**Task inputs:**

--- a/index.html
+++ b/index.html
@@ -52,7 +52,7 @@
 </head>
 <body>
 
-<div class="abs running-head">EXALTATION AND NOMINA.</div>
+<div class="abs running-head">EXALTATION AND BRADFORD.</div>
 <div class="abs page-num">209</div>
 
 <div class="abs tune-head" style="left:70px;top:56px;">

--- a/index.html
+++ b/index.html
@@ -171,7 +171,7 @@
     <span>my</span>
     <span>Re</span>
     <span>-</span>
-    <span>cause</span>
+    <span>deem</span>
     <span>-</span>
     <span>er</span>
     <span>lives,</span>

==

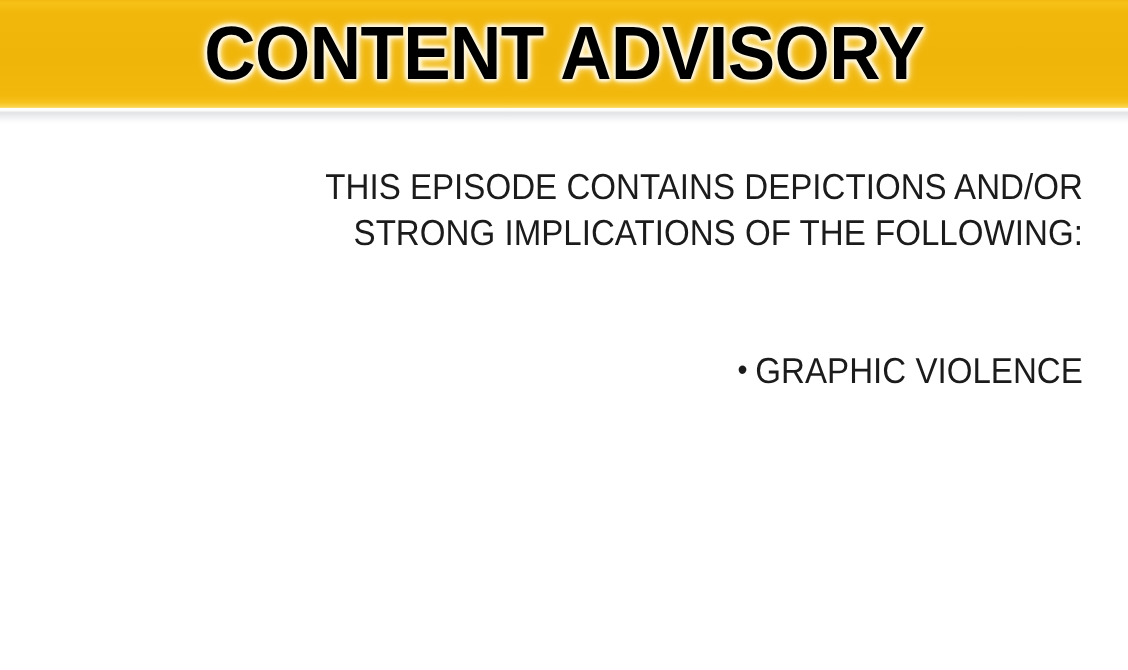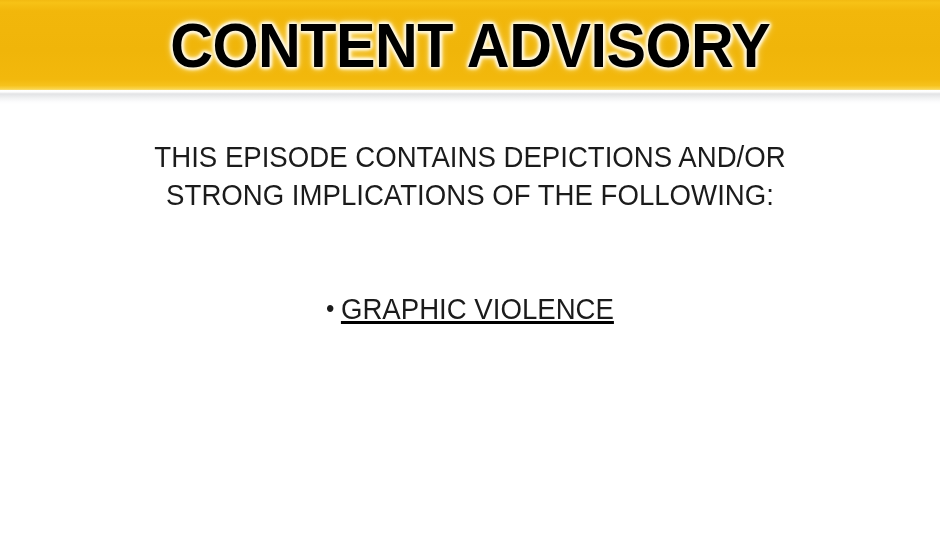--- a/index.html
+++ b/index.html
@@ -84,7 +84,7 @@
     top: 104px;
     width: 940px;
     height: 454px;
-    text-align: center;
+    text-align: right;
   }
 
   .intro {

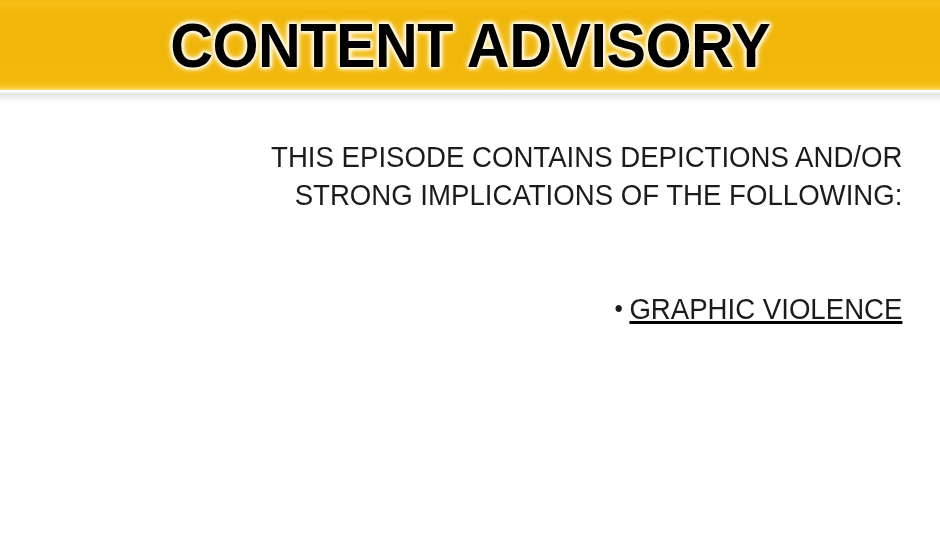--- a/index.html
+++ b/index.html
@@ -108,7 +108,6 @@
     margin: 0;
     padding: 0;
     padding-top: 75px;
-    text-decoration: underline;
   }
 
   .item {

**Exercise aim:**
Give the count of lines in the records above that hold the string "running", and only that count.

**Answer for this exercise:**
2